Le jour où j’ai appris que le ministère de l’Intérieur a lancé sa page Facebook j’ai esquissé un sourire moqueur. Mais étant donné que ce n’était pas le «non-sens» le plus grave de ces dernières semaines, j’ai vite fait d’oublier ce détail.
Ramassis d’insultes et art de l’injure
Aujourd’hui, après une longue interrogation sur le traitement de l’information dans l’affaire Farhat Rajhi, j’ai repensé à ce détail et me suis connecté à la page officielle du fameux ministère régalien. Le premier post que je croise traite d’une saisie de deux kilogrammes de cannabis. A ma grande surprise, cette affaire, à priori «banale», a attiré plus d’une centaine de commentaires. Les Tunisiens se sont-ils approprié la lutte contre la drogue? Curieux, je clique. Le résultat est effarant. Un ramassis d’insultes, un art de l’injure et une majorité de commentaires sans aucun lien avec l’affaire en question. Peut-on réellement communiquer sur Facebook? Si la réponse est oui, de quel type d’information doit-on y traiter?

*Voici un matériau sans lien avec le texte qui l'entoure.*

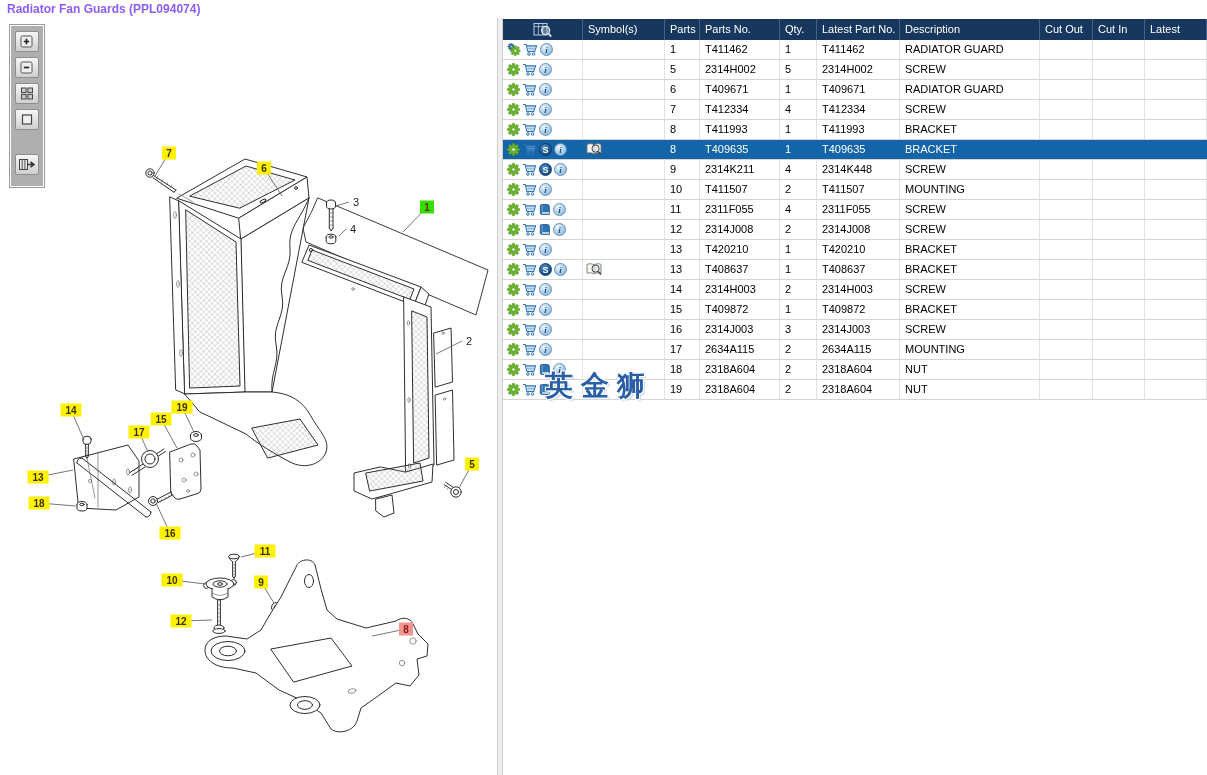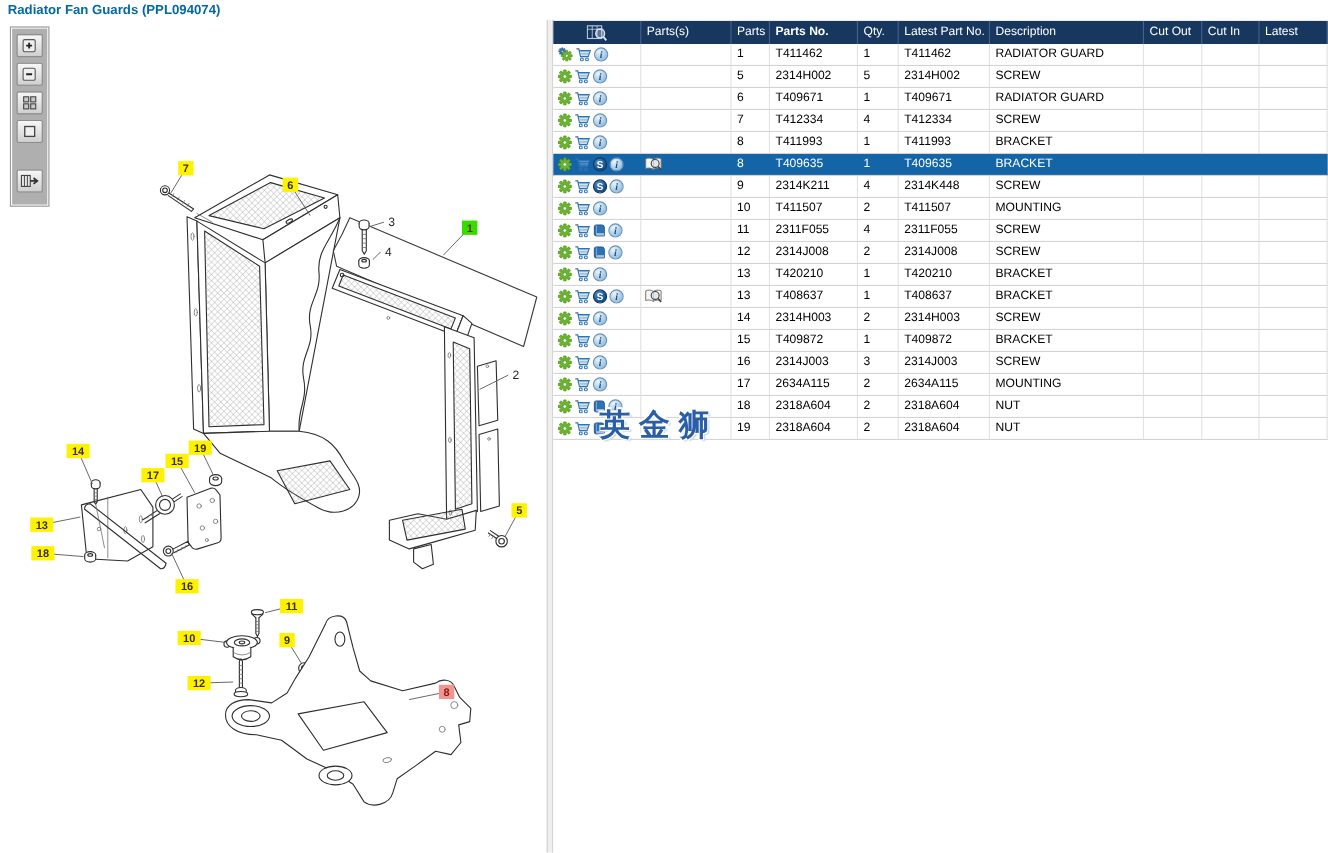--- a/index.html
+++ b/index.html
@@ -2,21 +2,21 @@
 <html style="--header-bg: #17375E; --header-sep: #44618E; --selected-bg: #1464A8;"><head>
 <meta charset="utf-8">
 <style>
   :root{
     --header-bg:#17375E; --header-sep:#44618E; --selected-bg:#1464A8;
     --grid-h:#D4D4D4; --grid-v:#E2E2E2; --accent-blue:#2E74B5; --gear-green:#69B42E;
   }
   *{margin:0;padding:0;box-sizing:border-box;}
   html,body{width:1207px;height:775px;overflow:hidden;background:#fff;
     font-family:"Liberation Sans",sans-serif;}
-  .page-title{position:absolute;left:7px;top:2px;font-size:12px;font-weight:bold;color:#0369a1;}
+  .page-title{position:absolute;left:7px;top:2px;font-size:12px;font-weight:bold;color:#8b5cf6;}
   
   .diagram-panel{position:absolute;left:0;top:18px;width:497px;bottom:0;background:#fff;}
   .divider{position:absolute;left:497px;top:18px;width:6px;bottom:0;background:#EFEFEF;
     border-left:1px solid #CFCFCF;border-right:1px solid #CFCFCF;}
   .toolbar{position:absolute;left:10px;top:7px;width:34px;height:162px;background:#AFAFAF;
     border:1px solid #FFFFFF;outline:1px solid #9a9a9a;padding:5px 4px;z-index:4;}
   .tbtn{width:24px;height:21px;margin-bottom:5px;background:linear-gradient(#F7F7F7,#CFCFCF);
     border:1px solid #8E8E8E;border-radius:2px;display:flex;align-items:center;justify-content:center;cursor:pointer;}
   .tbtn.gap{margin-top:24px;}
   .diagram-svg{position:absolute;left:0;top:0;width:497px;height:757px;}
@@ -332,23 +332,23 @@
 <div class="table-panel">
   <div class="thead" id="thead">
       <div class="th iconcol" style="width: 80px;">
         <svg width="20" height="16" viewBox="0 0 20 16">
     <rect x="1" y="1.5" width="13" height="11.5" fill="none" stroke="#B9CCE4" stroke-width="1"></rect>
     <path d="M1,4.6 h13 M5.4,1.5 v11.5 M9.8,1.5 v11.5" stroke="#B9CCE4" stroke-width="0.8"></path>
     <circle cx="12.6" cy="8.4" r="4" fill="rgba(225,236,248,0.35)" stroke="#DDE8F4" stroke-width="1.3"></circle>
     <line x1="15.4" y1="11.4" x2="18.2" y2="14.6" stroke="#DDE8F4" stroke-width="1.7"></line>
   </svg>
       </div>
-      <div class="th" style="width: 82px;">Parts(s)</div>
+      <div class="th" style="width: 82px;">Symbol(s)</div>
       <div class="th" style="width: 35px;">Parts</div>
-      <div class="th" style="width: 80px; font-weight: bold;">Parts No.</div>
+      <div class="th" style="width: 80px;">Parts No.</div>
       <div class="th" style="width: 37px;">Qty.</div>
       <div class="th" style="width: 83px;">Latest Part No.</div>
       <div class="th" style="width: 140px;">Description</div>
       <div class="th" style="width: 53px;">Cut Out</div>
       <div class="th" style="width: 52px;">Cut In</div>
       <div class="th" style="width: 62px;">Latest</div>
     </div>
   <div id="tbody">
       <div class="tr">
         <div class="td col-actions" style="width: 80px;">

Il faut dire que les politiques ont rapidement senti le filon. Pour une fois, nous ne faisons pas l’exception, le Parti socialiste français a bien fait campagne en 2007 sur Second Life. Avec le succès en plus, Obama a été le premier à mettre en place une communication dédiée à la toile (Facebook y tenait le rôle principal). Alors, doit-on ramener la politique à des «Like»?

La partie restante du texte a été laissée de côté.